We conclude that independent risk factors for DFS and OS in VSCC are depth of invasion, lymph node metastasis, and positive or close surgical margins. Independent risk factors only for DFS are tumour size and LVSI. Our results on prognostic factors in vulvar cancer differ from those of Hothoff et al15 who examined a cohort from America. In their multivariable logistic regression model, PNI was an independent predictor of recurrence, whereas depth of invasion was not. We feel that the most likely explanation for the discrepant results is that those authors evaluated only two variables in their multivariable analysis. In contrast, we evaluated the variables found to be significant in univariable analysis, as well as PNI and depth of invasion.
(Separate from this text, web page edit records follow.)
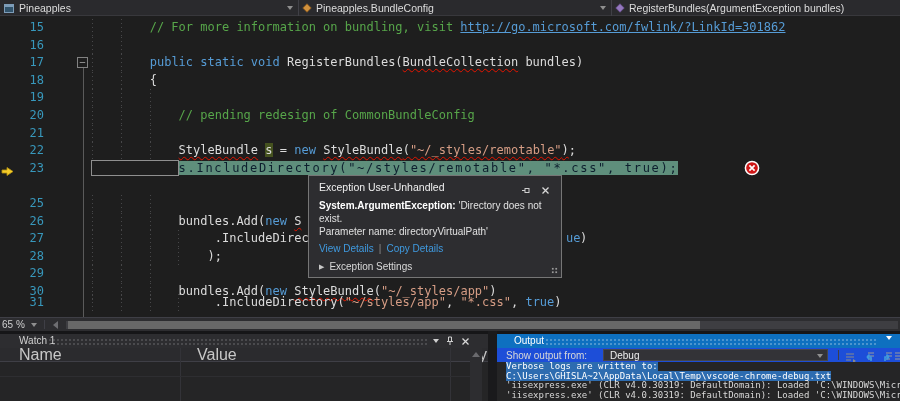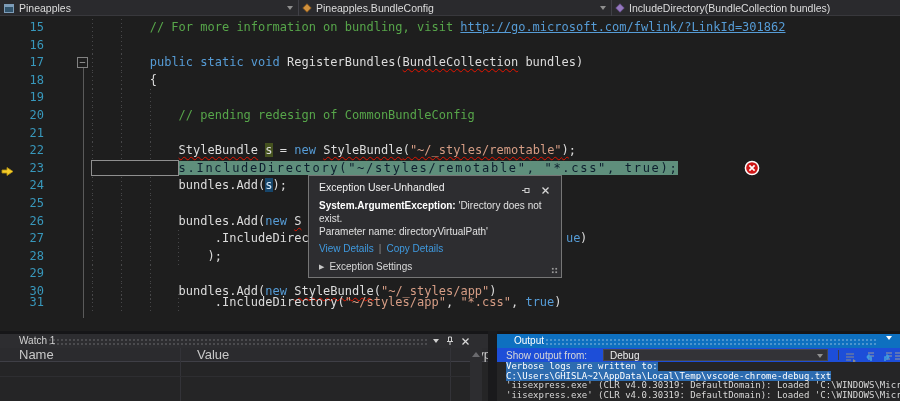--- a/index.html
+++ b/index.html
@@ -82,21 +82,21 @@
   #bottom { position:absolute; top:331px; left:0; right:0; bottom:0; background:#161618; }
   .panel-title { position:absolute; top:3px; left:0; right:0; height:14px; background:#2d2d30;
                  color:#d2d2d2; font-size:10px; line-height:14px; padding-left:19px; }
   .dots { position:absolute; top:4px; height:7px;
           background:radial-gradient(circle, rgba(200,200,200,.3) .6px, transparent .9px);
           background-size:4px 4px; }
   #watch { position:absolute; left:0; top:0; bottom:0; width:488px; }
   #watch .panel-body { position:absolute; top:17px; bottom:0; left:0; right:0; background:#252526; }
   #watch-header { position:absolute; top:0; left:0; right:0; height:14px; background:#2b2b2e;
                   border-bottom:1px solid #3f3f46; }
-  #watch-header .col { position:absolute; top:0; font-size:13px; line-height:14px; color:#c8c8c8;padding-left:11px; }
+  #watch-header .col { position:absolute; top:0; font-size:16px; line-height:14px; color:#c8c8c8;padding-left:11px; }
   .vdiv { position:absolute; top:0; bottom:0; width:1px; background:#333338; }
   .rowline { position:absolute; left:0; height:1px; background:#2e2e31; }
   #watch-sb { position:absolute; left:470px; width:12px; top:0; bottom:0; background:#2d2d30; }
   .tri-up { width:0; height:0; border-left:4px solid transparent; border-right:4px solid transparent;
             border-bottom:5px solid #6a6a6e; margin:4px auto 0; }
   .title-icons { position:absolute; right:18px; top:2px; display:flex; gap:7px; align-items:center; }
 
   #wo-divider { position:absolute; left:488px; width:9px; top:0; bottom:0; background:#1a1a1c; }
 
   #output { position:absolute; left:497px; right:0; top:0; bottom:0; }
@@ -124,21 +124,21 @@
         <span class="lbl">Pineapples</span>
         <span class="tri-down bc-caret"></span>
       </div>
       <div class="bc-seg" style="width: 313px;">
         <span class="bc-ico icon-class"></span>
         <span class="lbl">Pineapples.BundleConfig</span>
         <span class="tri-down bc-caret"></span>
       </div>
       <div class="bc-seg" style="flex: 1 1 0%; border-right: none;">
         <span class="bc-ico icon-method"></span>
-        <span class="lbl">IncludeDirectory(BundleCollection bundles)</span>
+        <span class="lbl">RegisterBundles(ArgumentException bundles)</span>
       </div>
     </div>
 
   <div id="code">
     <div id="outline-line"></div>
   <div class="code-line" style="top: 0px;">
         <span class="lnum">15</span>
         <span class="guide" style="left: 92px;"></span>
         <span class="guide" style="left: 121px;"></span>
         <span class="line-text"><span class="tk com">            // For more information on bundling, visit </span><span class="tk url">http://go.microsoft.com/fwlink/?LinkId=301862</span></span>
@@ -194,27 +194,20 @@
         <span class="wsbox"></span>
         <span class="exec-arrow"><svg width="13" height="11" viewBox="0 0 13 11">
             <path d="M1 4 h5 V1.5 L12 5.5 L6 9.5 V7 H1 z" fill="#f5cc2a" stroke="#b8960f" stroke-width="0.8"></path>
           </svg></span>
         <span class="line-text"><span class="tk pl">                </span><span class="tk hl sbb">s</span><span class="tk hl">.IncludeDirectory("~/styles/remotable", "*.css", true);</span></span>
         <span class="err-icon"><svg width="16" height="16" viewBox="0 0 16 16">
             <circle cx="8" cy="8" r="6.6" fill="#cf1717" stroke="#ffffff" stroke-width="1.5"></circle>
             <path d="M5.4 5.4 L10.6 10.6 M10.6 5.4 L5.4 10.6" stroke="#ffffff" stroke-width="1.7"></path>
           </svg></span>
       </div>
-      <div class="code-line" style="top: 158.4px;">
-        <span class="lnum">24</span>
-        <span class="guide" style="left: 92px;"></span>
-        <span class="guide" style="left: 121px;"></span>
-        <span class="guide" style="left: 150px;"></span>
-        <span class="line-text"><span class="tk pl">                bundles.Add(</span><span class="tk pl sbb">s</span><span class="tk pl">);</span></span>
-      </div>
       <div class="code-line" style="top: 176px;">
         <span class="lnum">25</span>
         <span class="guide" style="left: 92px;"></span>
         <span class="guide" style="left: 121px;"></span>
         <span class="guide" style="left: 150px;"></span>
         <span class="line-text"></span>
       </div>
       <div class="code-line" style="top: 193.6px;">
         <span class="lnum">26</span>
         <span class="guide" style="left: 92px;"></span>
@@ -280,20 +273,31 @@
     </div>
     <div class="exc-links">
       <span class="lnk">View Details</span><span class="lsep">|</span><span class="lnk">Copy Details</span>
     </div>
     <div class="exc-settings">
       <span class="exp-arrow">▶</span><span>Exception Settings</span>
     </div>
     <div class="grip"></div>
   </div>
 
+  <div id="hscroll">
+    <div id="zoom-combo">
+      <span>65 %</span>
+      <span class="tri-down"></span>
+    </div>
+    <div class="hsep"></div>
+    <div class="tri-left"></div>
+    <div id="htrack">
+      <div id="hthumb"></div>
+    </div>
+  </div>
 
   <div id="bottom">
 
     <div id="watch">
       <div class="panel-title">
         <span>Watch 1</span>
         <span class="dots" style="left:48px; right:60px;"></span>
         <span class="title-icons">
           <span class="tri-down" style="border-top-color:#d0d0d0;"></span>
           <svg width="8" height="10" viewBox="0 0 8 10">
The P-value for the association between PNI and recurrence was 0.045, so it may easily rise above the significance threshold of 0.05 if the model includes different variables from ours. In addition, we complemented our modeling by plotting OS curves for PNI-negative and -positive patients, which Holthoff et al15 did not. Another study, by Salcedo et al,18 suggested that PNI is an independent predictor of poor prognosis. Similar to Holthoff et al, they included only two variables (clinical stage and PNI) in their multivariate analysis. It is possible that PNI was under-reported in that study, since pathology results were not reviewed, nor was specific staining such as immunohistochemistry performed, in contrast to the present study. We found that although PNI increased the risk of recurrence and death for vulvar carcinoma patients based on survival curves, it showed limited strength as an independent predictor of prognosis. Perhaps the power of PNI to predict poor survival in vulvar cancer reflects the combined effects of various risk factors. This should be examined in future work.

Our results should be interpreted with caution in light of some limitations. Our study was retrospective and examined a relatively small sample from a single site. Only VSCC was examined, leaving open the question of whether PNI can be used to predict prognosis in other types of vulva tumors. In addition, our patient population showed a higher incidence of adjuvant therapy than some other studies.27,28 The criteria for such treatment can vary substantially from center to center.

Conclusions

Our study provides reliable evidence that PNI incidence in vulvar cancer, at least in the Chinese population, is approximately 30%. The presence of PNI was closely associated with prognostic risk factors, and PNI-positive patients were more likely to receive radio- or chemo-radiotherapy after surgery. Even though PNI appears to be weak as an independent prognostic factor, it is associated with significantly higher risk of recurrence and shorter survival. It may be that combining PNI with other prognostic risk factors can help predict which vulvar cancer patients will need adjuvant treatment. Indeed, we found that postoperative adjuvant therapy seemed to benefit patients with PNI. PNI should be evaluated routinely and included in histopathology reports of vulvar cancer. Large, rigorously controlled studies are needed to further assess the prognostic value of PNI in vulvar cancer.